Start of Data section
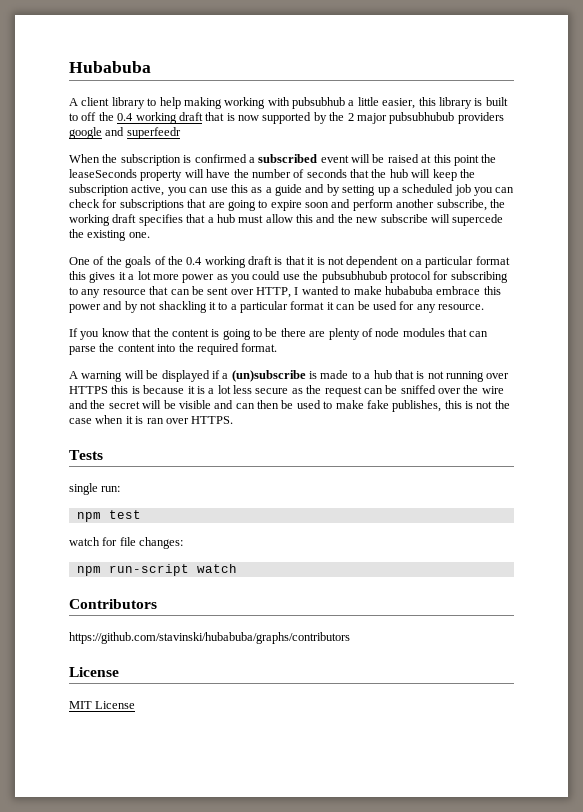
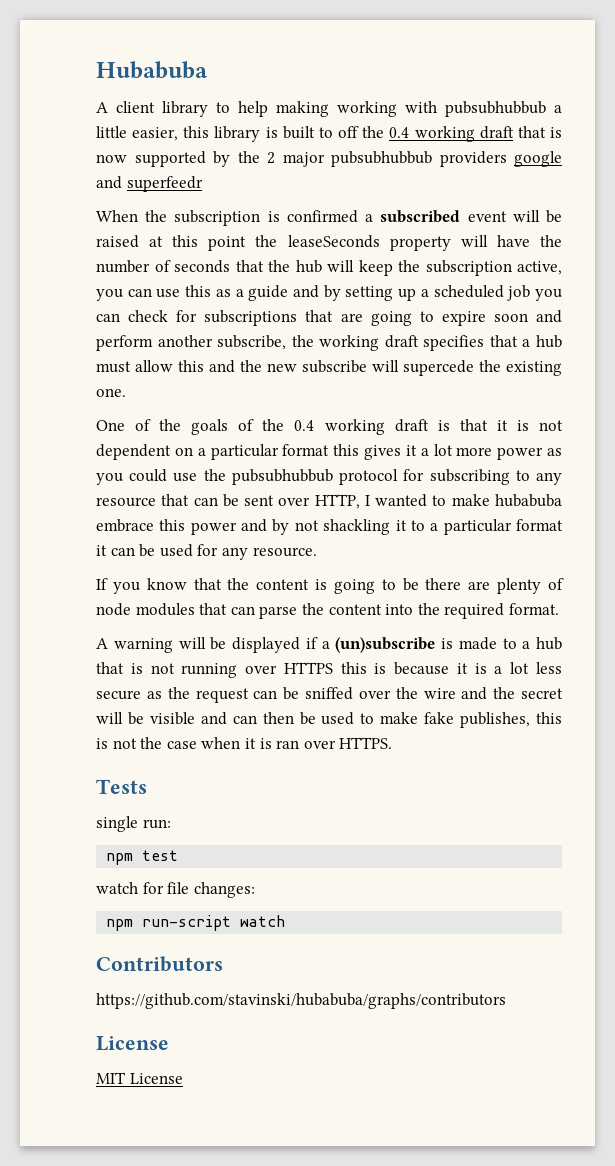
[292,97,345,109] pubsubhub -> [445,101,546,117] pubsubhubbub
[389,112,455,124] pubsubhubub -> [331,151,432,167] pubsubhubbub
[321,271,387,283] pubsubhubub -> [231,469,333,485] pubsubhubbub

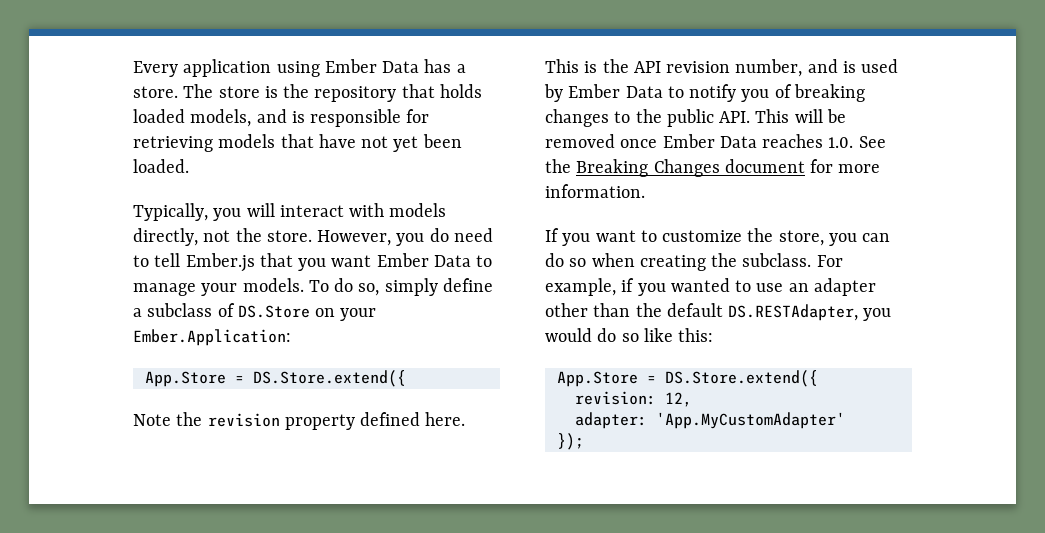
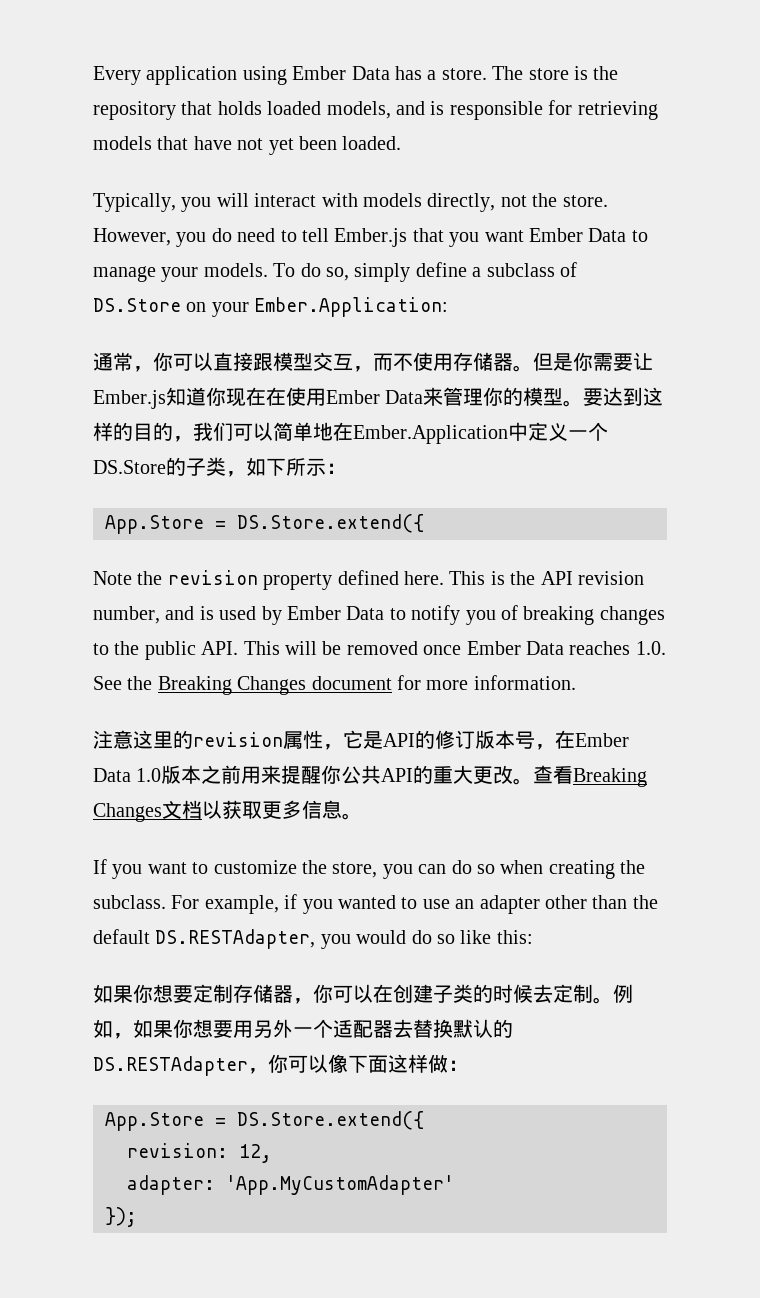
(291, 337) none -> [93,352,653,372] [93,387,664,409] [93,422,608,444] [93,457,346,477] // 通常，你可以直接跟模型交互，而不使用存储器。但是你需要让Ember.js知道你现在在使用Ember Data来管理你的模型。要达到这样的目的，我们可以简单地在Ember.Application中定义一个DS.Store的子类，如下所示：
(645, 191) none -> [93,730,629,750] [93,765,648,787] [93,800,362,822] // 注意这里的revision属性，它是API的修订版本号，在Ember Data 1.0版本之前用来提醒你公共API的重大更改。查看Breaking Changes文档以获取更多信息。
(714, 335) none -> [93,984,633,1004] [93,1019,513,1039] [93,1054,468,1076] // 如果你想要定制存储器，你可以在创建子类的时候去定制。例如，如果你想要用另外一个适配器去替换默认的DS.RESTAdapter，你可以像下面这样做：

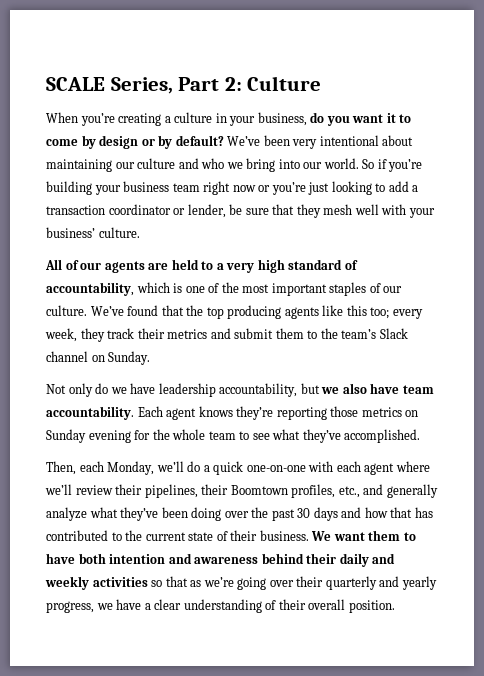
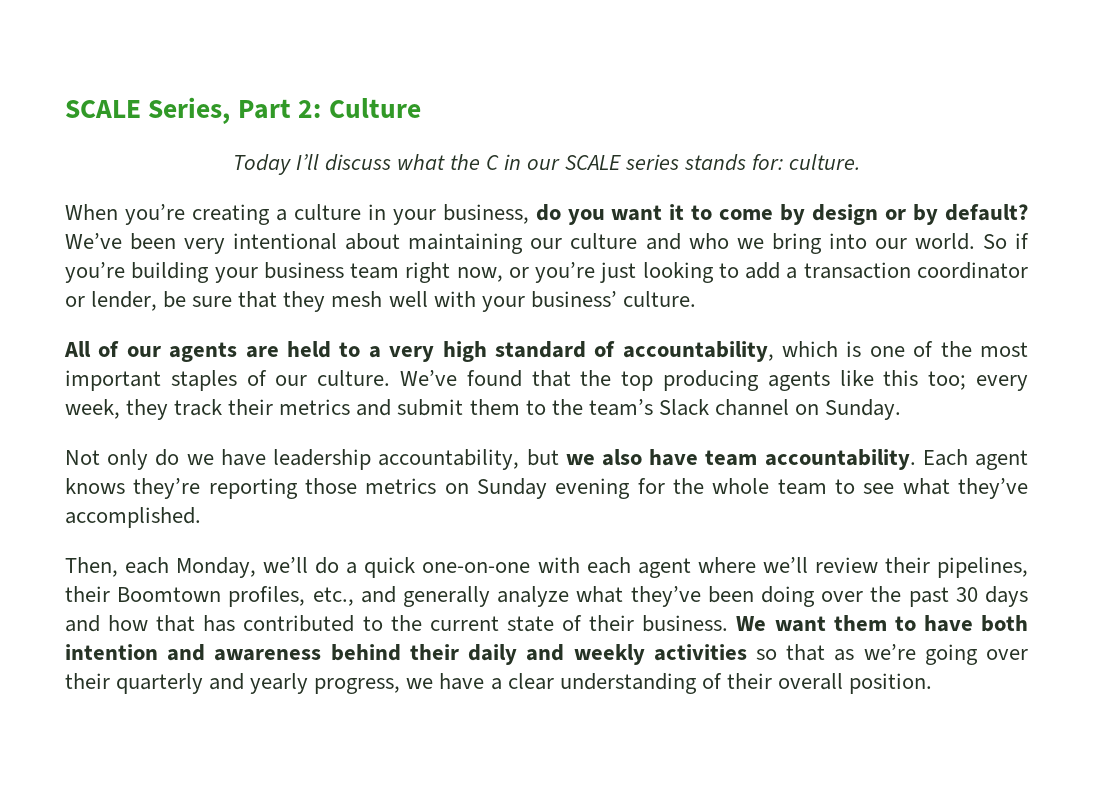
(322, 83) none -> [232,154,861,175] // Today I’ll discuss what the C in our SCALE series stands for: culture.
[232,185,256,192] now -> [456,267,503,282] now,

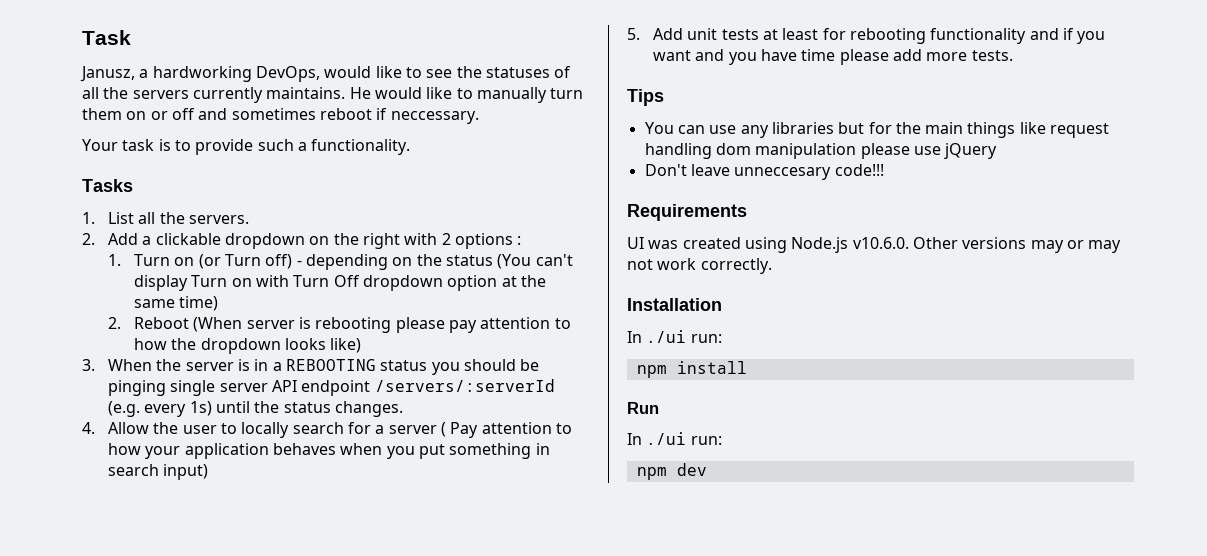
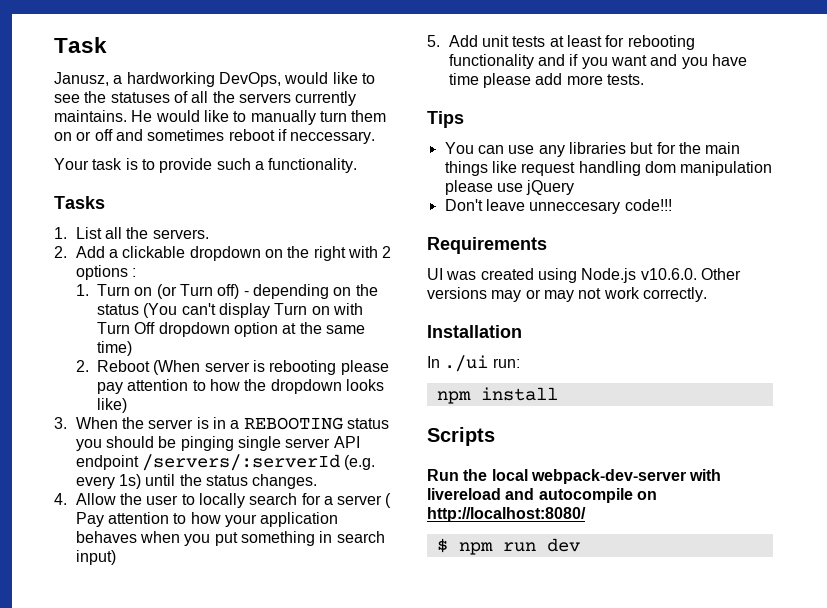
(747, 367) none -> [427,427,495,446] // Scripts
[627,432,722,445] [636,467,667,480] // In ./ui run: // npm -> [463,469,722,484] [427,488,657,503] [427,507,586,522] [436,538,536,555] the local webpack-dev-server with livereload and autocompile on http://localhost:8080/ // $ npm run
End of Data section
**Required action**
Your task is to find every line above containing the word "pubsubhubbub" and copy it.

**Solution to this task**
[292,97,345,109] pubsubhub -> [445,101,546,117] pubsubhubbub
[389,112,455,124] pubsubhubub -> [331,151,432,167] pubsubhubbub
[321,271,387,283] pubsubhubub -> [231,469,333,485] pubsubhubbub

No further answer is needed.